Imms (1939) was the first to observe (and publish) that some basal hexapods (diplurans and collembolans) have truly segmented antennae, and he observed the positive correlation between the presence of Johnston’s organ (a mechanosensory organ of the pedicel that detects motion of the flagellum) in annulated antennae and its absence in segmented antennae (Imms 1940).
Imms (1939) illustrated the antenna of numerous arthropod taxa, including Diplura. His illustration has been widely used in the textbooks over the last 70 years (e.g., Chapman 2010). One of the first goals of “Project Snodgrass” was to image and annotate the antenna of a Campodea specimen (Diplura: Campodeidae).
Figure 1. CLSM volume rendered media file showing the antenna of Campodea sp. (Diplura: Campodeidae). Image by István Mikó (CC BY 2.0)
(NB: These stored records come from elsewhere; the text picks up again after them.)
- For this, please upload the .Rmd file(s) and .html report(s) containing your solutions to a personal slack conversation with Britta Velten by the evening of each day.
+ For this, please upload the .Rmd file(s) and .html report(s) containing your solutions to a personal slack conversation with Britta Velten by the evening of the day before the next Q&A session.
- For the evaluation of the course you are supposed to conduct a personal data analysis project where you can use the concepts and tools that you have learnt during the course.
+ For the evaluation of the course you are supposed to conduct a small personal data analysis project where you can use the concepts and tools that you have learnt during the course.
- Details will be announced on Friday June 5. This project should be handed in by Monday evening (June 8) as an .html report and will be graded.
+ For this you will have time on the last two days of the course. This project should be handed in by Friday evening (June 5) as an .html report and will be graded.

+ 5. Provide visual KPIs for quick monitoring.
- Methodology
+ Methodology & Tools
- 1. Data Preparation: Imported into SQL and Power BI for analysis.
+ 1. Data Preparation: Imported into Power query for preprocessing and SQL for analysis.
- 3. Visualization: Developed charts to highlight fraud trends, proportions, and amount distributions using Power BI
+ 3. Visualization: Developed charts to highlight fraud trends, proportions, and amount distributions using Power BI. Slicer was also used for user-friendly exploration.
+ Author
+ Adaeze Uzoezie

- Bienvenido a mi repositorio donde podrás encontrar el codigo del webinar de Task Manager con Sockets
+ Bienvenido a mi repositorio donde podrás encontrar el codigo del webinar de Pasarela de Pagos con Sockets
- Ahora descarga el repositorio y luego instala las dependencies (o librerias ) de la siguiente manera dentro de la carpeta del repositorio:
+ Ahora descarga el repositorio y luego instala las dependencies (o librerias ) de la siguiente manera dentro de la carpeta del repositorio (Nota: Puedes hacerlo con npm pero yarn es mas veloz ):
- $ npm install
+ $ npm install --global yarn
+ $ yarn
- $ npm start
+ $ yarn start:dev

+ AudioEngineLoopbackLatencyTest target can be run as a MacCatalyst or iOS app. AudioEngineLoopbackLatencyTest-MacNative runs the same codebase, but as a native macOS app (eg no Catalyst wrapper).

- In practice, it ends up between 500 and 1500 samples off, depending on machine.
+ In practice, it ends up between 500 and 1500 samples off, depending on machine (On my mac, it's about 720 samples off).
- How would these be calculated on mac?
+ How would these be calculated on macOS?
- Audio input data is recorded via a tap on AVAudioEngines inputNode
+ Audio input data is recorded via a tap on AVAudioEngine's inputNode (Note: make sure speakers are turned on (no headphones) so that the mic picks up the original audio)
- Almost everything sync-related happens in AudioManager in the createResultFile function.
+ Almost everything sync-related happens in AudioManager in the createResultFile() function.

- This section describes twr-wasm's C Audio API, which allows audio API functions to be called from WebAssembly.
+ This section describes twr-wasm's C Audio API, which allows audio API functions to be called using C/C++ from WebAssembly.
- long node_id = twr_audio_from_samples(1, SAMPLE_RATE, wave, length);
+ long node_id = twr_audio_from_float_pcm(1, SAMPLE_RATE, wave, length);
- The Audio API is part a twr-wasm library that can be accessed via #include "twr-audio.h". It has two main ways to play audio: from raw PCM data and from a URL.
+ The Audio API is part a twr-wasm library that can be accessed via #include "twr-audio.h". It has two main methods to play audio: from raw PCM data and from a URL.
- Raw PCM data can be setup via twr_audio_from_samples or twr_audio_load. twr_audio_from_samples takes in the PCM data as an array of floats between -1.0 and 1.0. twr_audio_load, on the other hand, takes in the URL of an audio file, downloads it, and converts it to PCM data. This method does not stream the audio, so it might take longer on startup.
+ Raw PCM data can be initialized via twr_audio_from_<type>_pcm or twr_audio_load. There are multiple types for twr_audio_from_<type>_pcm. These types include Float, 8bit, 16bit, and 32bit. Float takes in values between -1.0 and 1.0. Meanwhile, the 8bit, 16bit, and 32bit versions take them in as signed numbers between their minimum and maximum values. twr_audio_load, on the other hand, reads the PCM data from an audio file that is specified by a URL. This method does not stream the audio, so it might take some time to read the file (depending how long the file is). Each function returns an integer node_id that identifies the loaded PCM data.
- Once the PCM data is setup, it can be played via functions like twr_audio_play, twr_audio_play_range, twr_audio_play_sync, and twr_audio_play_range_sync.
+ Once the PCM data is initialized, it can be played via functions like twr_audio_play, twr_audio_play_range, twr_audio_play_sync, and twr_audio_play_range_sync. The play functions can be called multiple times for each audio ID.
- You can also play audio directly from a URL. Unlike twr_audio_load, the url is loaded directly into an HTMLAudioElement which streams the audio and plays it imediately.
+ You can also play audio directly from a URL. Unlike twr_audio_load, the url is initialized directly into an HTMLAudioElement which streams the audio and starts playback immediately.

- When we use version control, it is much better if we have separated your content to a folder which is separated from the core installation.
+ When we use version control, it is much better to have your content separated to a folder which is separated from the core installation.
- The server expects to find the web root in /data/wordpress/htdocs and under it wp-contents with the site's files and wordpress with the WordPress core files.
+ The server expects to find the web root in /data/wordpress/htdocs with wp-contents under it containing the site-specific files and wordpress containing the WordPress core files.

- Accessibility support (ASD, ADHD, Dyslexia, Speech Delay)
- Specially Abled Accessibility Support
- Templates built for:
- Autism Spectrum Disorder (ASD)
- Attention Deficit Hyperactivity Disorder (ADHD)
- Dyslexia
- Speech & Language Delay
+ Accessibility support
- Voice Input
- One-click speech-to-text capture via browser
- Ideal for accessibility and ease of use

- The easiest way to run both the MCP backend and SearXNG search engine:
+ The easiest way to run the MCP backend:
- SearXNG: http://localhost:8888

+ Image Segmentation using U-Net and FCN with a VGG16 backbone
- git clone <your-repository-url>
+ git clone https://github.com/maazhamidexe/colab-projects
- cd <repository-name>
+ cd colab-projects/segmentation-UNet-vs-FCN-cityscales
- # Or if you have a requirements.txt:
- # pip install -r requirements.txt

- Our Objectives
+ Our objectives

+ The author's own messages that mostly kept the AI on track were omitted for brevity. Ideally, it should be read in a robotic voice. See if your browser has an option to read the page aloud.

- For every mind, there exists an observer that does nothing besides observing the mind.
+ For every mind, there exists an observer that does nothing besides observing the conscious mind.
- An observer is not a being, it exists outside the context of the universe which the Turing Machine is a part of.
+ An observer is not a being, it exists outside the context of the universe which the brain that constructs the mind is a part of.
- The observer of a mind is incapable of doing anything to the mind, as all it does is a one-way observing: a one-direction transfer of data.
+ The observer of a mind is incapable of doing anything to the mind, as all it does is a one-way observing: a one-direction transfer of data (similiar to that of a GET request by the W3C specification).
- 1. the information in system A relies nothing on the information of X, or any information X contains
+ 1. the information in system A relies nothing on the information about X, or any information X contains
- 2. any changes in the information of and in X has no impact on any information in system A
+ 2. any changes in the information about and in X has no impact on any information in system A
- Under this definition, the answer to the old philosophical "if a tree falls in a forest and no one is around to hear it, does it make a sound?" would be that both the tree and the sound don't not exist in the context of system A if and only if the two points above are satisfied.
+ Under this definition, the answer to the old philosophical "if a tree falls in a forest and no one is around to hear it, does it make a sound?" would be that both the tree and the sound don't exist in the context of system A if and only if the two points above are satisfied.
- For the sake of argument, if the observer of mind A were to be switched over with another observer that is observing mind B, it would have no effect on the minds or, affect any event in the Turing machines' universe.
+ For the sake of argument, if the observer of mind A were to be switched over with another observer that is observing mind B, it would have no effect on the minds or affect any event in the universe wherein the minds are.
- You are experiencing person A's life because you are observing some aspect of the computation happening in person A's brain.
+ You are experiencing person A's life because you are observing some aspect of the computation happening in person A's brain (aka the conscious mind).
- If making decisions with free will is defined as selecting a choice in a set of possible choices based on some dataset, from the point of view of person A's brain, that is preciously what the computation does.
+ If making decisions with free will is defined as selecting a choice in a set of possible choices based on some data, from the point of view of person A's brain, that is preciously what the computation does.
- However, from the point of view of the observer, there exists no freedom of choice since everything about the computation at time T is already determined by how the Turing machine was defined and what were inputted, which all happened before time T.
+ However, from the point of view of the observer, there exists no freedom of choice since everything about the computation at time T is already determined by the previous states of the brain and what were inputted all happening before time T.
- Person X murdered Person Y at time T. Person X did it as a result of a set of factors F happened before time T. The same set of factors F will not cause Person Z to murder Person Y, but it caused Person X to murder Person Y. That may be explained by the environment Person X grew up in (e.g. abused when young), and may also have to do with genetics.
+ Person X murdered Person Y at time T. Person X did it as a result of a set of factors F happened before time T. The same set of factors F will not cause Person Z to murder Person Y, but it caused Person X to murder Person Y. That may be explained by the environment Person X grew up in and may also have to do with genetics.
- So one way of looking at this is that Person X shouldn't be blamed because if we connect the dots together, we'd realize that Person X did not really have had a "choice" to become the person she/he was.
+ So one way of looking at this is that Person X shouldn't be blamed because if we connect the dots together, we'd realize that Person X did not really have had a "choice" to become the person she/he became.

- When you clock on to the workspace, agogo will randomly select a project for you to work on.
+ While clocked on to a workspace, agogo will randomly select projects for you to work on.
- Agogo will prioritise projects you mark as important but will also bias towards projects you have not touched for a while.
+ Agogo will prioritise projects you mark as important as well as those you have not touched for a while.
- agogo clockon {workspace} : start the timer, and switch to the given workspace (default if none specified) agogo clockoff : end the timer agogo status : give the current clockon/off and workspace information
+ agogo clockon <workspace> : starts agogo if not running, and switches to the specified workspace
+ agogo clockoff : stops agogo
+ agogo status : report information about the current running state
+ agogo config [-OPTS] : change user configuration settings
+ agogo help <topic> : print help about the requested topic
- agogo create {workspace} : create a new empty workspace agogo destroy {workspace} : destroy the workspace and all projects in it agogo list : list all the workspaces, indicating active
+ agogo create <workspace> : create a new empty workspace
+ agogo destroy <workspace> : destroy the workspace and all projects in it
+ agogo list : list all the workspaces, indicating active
As in many other basal hexapods, the cuticle of campodeids is transparent, so we were able to visualize all but one antennal muscle with the CLSM (Strangely, the same muscle, the depressor of the antenna was the only muscle that was not illustrated by Imms).
Figure 2. CLSM volume rendered media file of the proximal part of the antenna of Campodea sp. (Diplura: Campodeidae). Image by István Mikó (CC BY 2.0).
The campodeid antenna is externally more simplified than most insect antennae. Only trichoid setae are present (their base is connected with ganglionic enlargements that are more advanced in the distal segments with less developed musculature. The first antennal segment (scape) is short and is connected to the head capsule with 4 muscles (internal and extrenal levators, the extensor and the depressor of the antenna (the last one is not illustrated on Fig. 2). It is interesting, that the second antennal segment (pedicel) is also connected to the head capsule (long flexor of segment 3). Segment 3 is moved by only one scapal muscle (flexor of segment 2) because other scapal muscles (basal longitudinal muscle and depressor of segment 3) insert on segment 3. Segment 3, according to Imms (1940) is connected to the labrum by two muscles (short and long extensors of segment 3). Except two diagonal muscles (depressor of segment 4 and 5) the presence of three muscles (dorsal longitudinal and dorsal and ventral extensor) is shared by all segments from segment 3. We did not find the ventral longitudinal muscle, which was described (but not illustrated by Imms 1940).